TeraWulf Inc. (NASDAQ: WULF) priced a 47.4‑million‑share common‑stock offering at $19.00 per share, raising approximately $900 million in gross proceeds. The offering was upsized from the original $800 million target and includes an option for underwriters to purchase up to an additional 7.11 million shares. Morgan Stanley served as lead bookrunner, while Cantor Fitzgerald acted as the equity capital markets advisor.
The company will use the net proceeds to fund construction of its planned data‑center campus in Hawesville, Kentucky, repay the $500 million bridge credit facility that was secured in March 2026, and support future site acquisitions and general corporate purposes. The capital raise is intended to accelerate the company’s transition from bitcoin mining to high‑performance computing (HPC) and artificial‑intelligence (AI) infrastructure, a shift that has already shifted more than half of TeraWulf’s revenue to HPC hosting.

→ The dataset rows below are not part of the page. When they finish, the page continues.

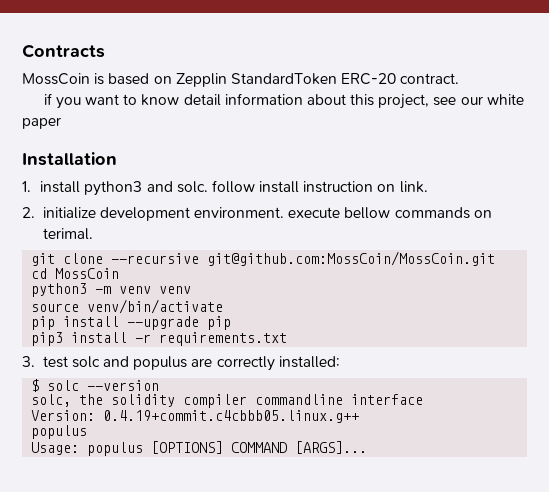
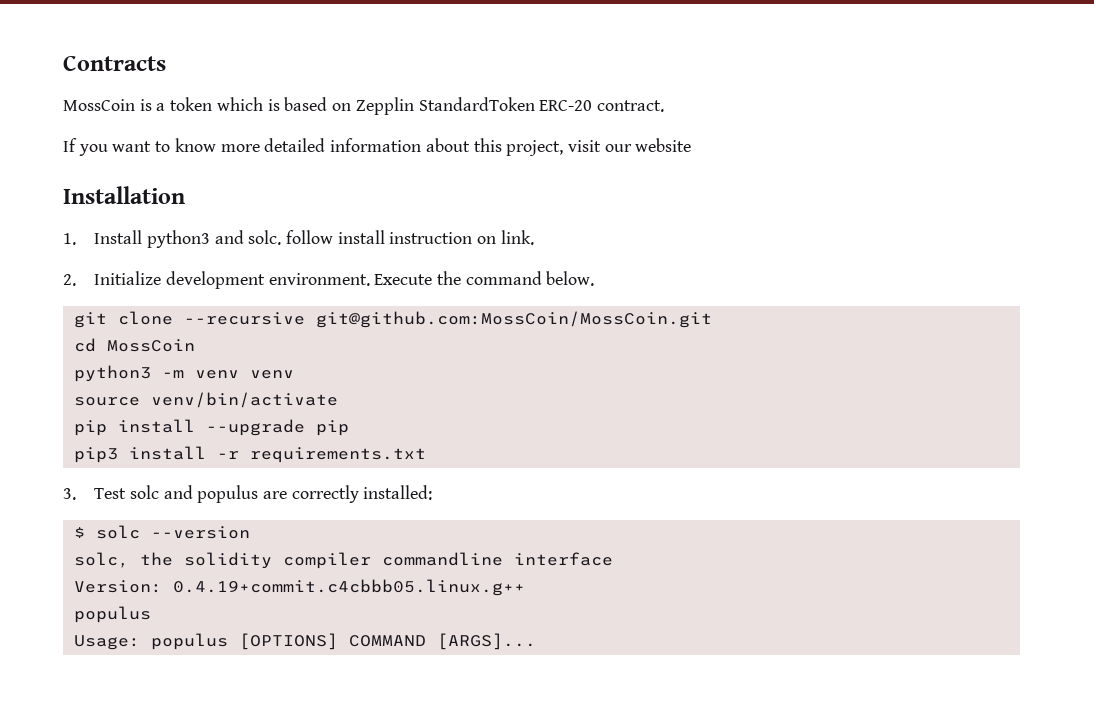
- MossCoin is based on Zepplin StandardToken ERC-20 contract.
+ MossCoin is a token which is based on Zepplin StandardToken ERC-20 contract.
- if you want to know detail information about this project, see our white paper
+ If you want to know more detailed information about this project, visit our website
- 1. install python3 and solc. follow install instruction on link.
+ 1. Install python3 and solc. follow install instruction on link.
- 2. initialize development environment. execute bellow commands on terimal.
+ 2. Initialize development environment. Execute the command below.
- 3. test solc and populus are correctly installed:
+ 3. Test solc and populus are correctly installed:

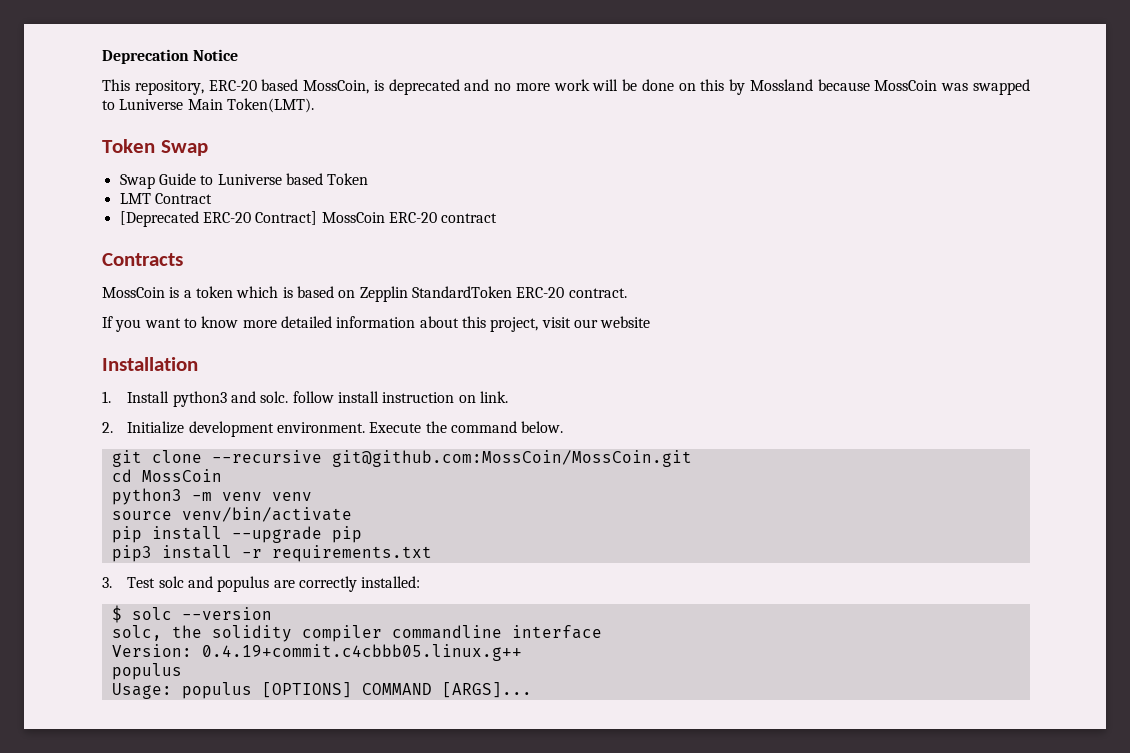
+ Deprecation Notice
+ This repository, ERC-20 based MossCoin, is deprecated and no more work will be done on this by Mossland because MossCoin was swapped to Luniverse Main Token(LMT).
+ Token Swap
+ Swap Guide to Luniverse based Token
+ LMT Contract
+ [Deprecated ERC-20 Contract] MossCoin ERC-20 contract

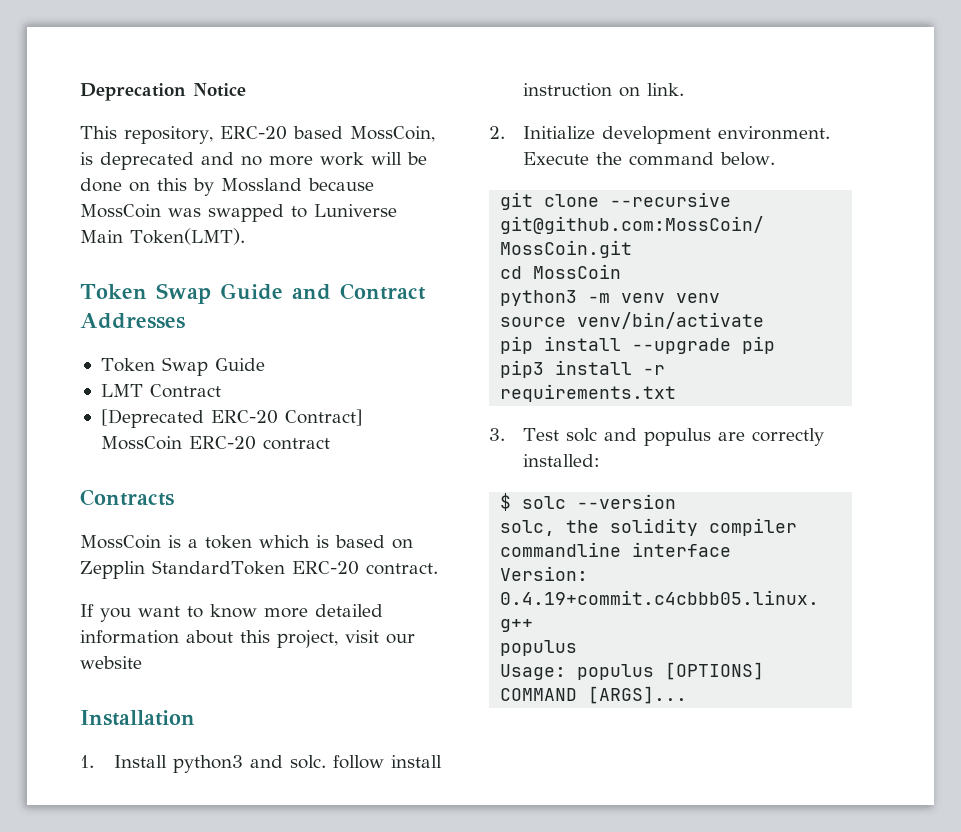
- Token Swap
- Swap Guide to Luniverse based Token
+ Token Swap Guide and Contract Addresses
+ Token Swap Guide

TeraWulf’s preliminary first‑quarter 2026 results, released concurrently with the pricing announcement, showed revenue of $30–$35 million versus consensus estimates of $39.17 million, and an adjusted EBITDA that hovered near breakeven. The revenue miss reflects weaker demand in the legacy bitcoin‑mining segment, while the growing HPC hosting business has begun to offset that weakness. Management noted that the company’s strategy is to secure high‑quality power assets and deploy infrastructure in phased, scalable increments to meet long‑term AI compute demand.
Investors reacted to the dilution implications of the upsized offering and the Q1 revenue miss. Analysts highlighted that the shift to HPC represents a positive inflection point for the business, but the immediate dilution and short‑term revenue shortfall tempered enthusiasm. The company’s balance sheet will improve as the bridge loan is repaid, reducing debt and strengthening liquidity for future expansion.
Management emphasized the company’s commitment to delivering scalable, low‑carbon compute capacity for next‑generation AI and HPC customers. "Led by a team of veteran energy infrastructure entrepreneurs, TeraWulf is committed to delivering scalable, low‑carbon compute capacity for next‑generation AI and HPC customers," the company said. The strategy focuses on securing high‑quality power assets, deploying infrastructure in phased increments, and aligning development with long‑term customer demand.
The upsized offering positions TeraWulf for long‑term growth in the AI and HPC markets, but the dilution and short‑term revenue miss highlight the challenges the company faces as it transitions away from bitcoin mining. The capital raise will support the company’s strategic pivot while improving its balance sheet, setting the stage for future expansion of its data‑center footprint.